The world of “mifare” is a confusing mess. Basically there are RFID chips called Mifare “Classic” which have the chip model number MF1 IC S50 for their 1k chip, and MF1 IC S70 for their 4k chip. The memory structure and security feature set of these “classic” chips are unique within the ISO14443A family of RFID and NFC tags. These types of chips have been deployed for decades and millions of systems out there use them. They employ a proprietary security mechanism called Crypto1, which has been hacked and broken for a long time now. The xM1 used the S50 1k version, and the xM1+ is a “replica” version of this chip which has a built-in “back door” to allow direct manipulation of bytes in memory, including changing the UID (serial number) of the chip, which is not supported by the original “classic” chips.

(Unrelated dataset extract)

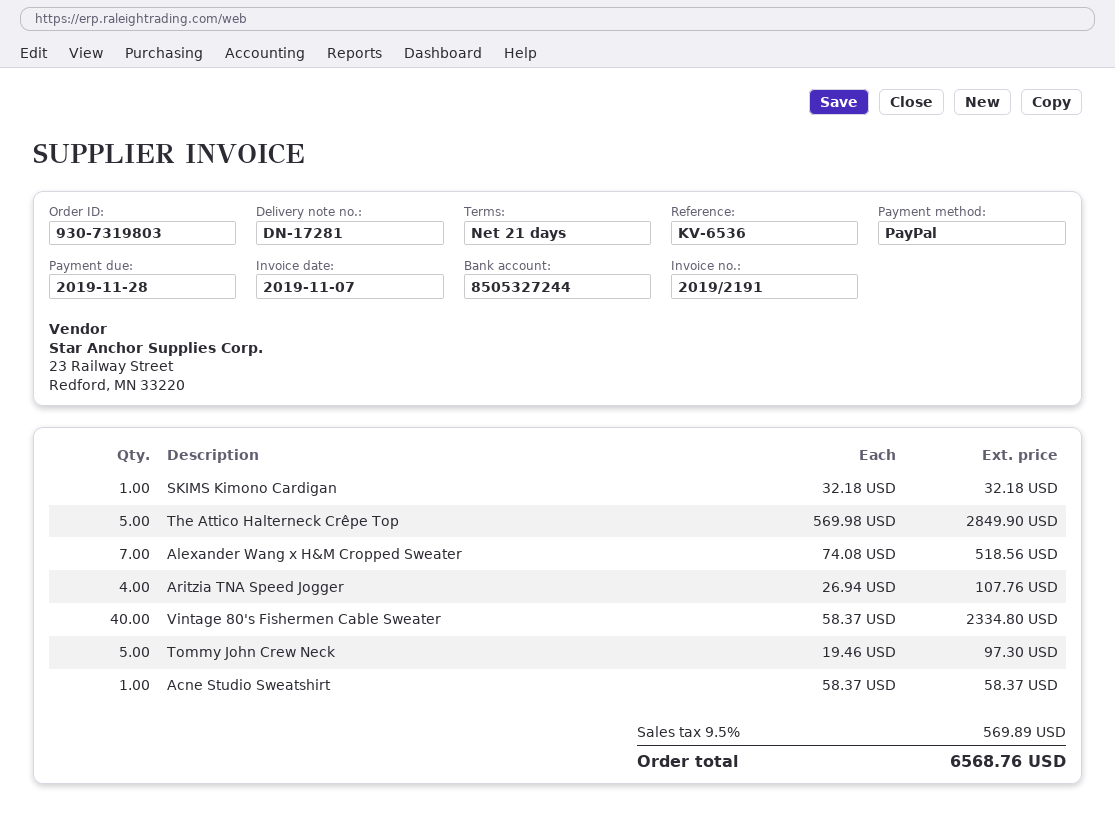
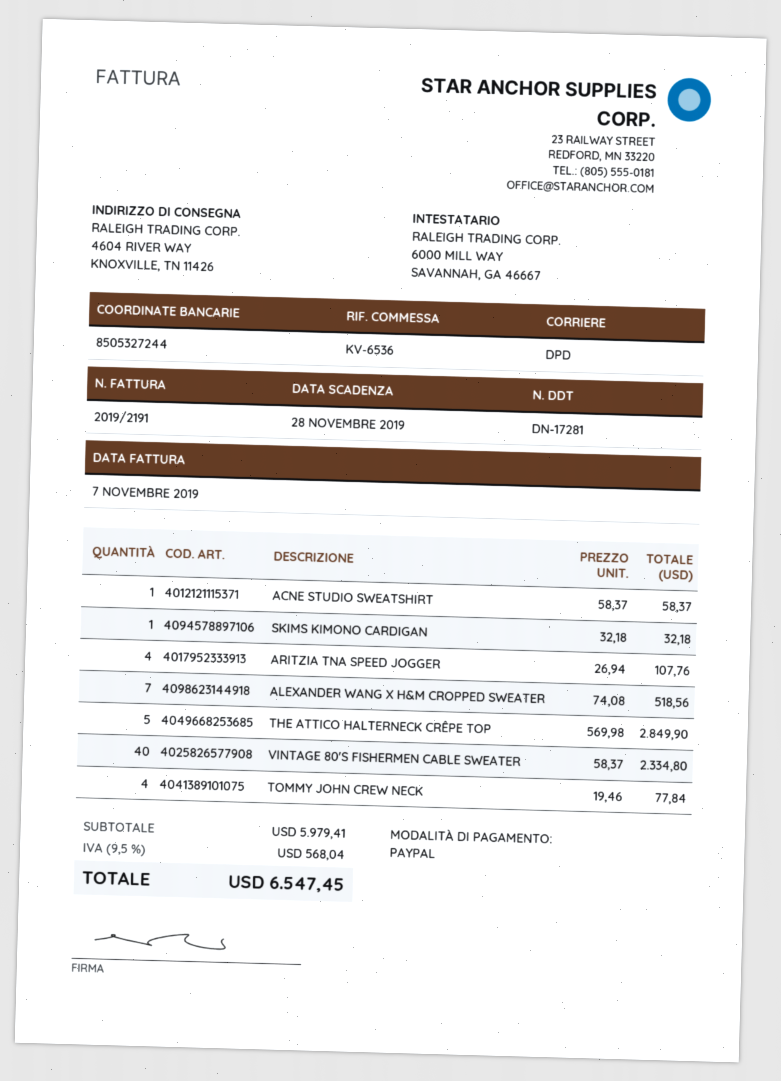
Tommy John Crew Neck: 5 x 19.46 = 97.30 -> 4 x 19.46 = 77.84
tax: 9.5% = 569.89 -> 9.5% = 568.04
total: 6568.76 -> 6547.45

There are also Mifare Ultralight, Mifare Ultralight C, and confusingly, Mifare “Classic” EV1 … none of which are anything like the Mifare “Classic” 1k or 4k chips mentioned above in terms of memory structure or security features. In short, they are not directly compatible with each other, even though they all can “speak” with ISO14443A readers.
In Sydney, the transit system uses DESFire EV1, which is also ISO14443A, but is again nothing like any of the other chips mentioned above, including the Mifare “Classic” EV1. So, in short, you cannot copy a Sydney transit card to an xM1+, but take heart… We will have a solution for you later this summer!
This is such a comprehensive answer, thank you very much. Mifare is indeed quite the handful. If you mean the coming non-beta FlexDF, then I am very excited and eagerly await its release.
I have xEM and xNT implants in either hand and just added an xM1+ to my cart with one of those excellent t-shirts. I will have to figure out some other use for the xM1+
Just for your curiosity, there is a car-share service in Sydney called GoGet that uses RFID cards to access their cars, wherein the keys are found inside. I have cloned my card to my xEM in my right hand and I never grow bored of using my implant to the amusement of others. Thank you for making this all possible.
Hmm haha the xM1 is not even in beta yet… we have a couple prototypes… it should not be able to be added to your card (at least not yet).
The transit solution we’re exploring will result in a flex device, but it’s not the flexDF. It will be dedicated to transit.
haha that’s great about the GoGet car service… love having useful applications like that beyond your own home… “out in the big big world” type applications
How much will the xM1 Plus cost? I want to be one of the first ones to buy it!
We’re still dealing with pricing but we’re expecting it to be in the $50-$75 range… but don’t anchor yourself to that… it’s just the current thinking.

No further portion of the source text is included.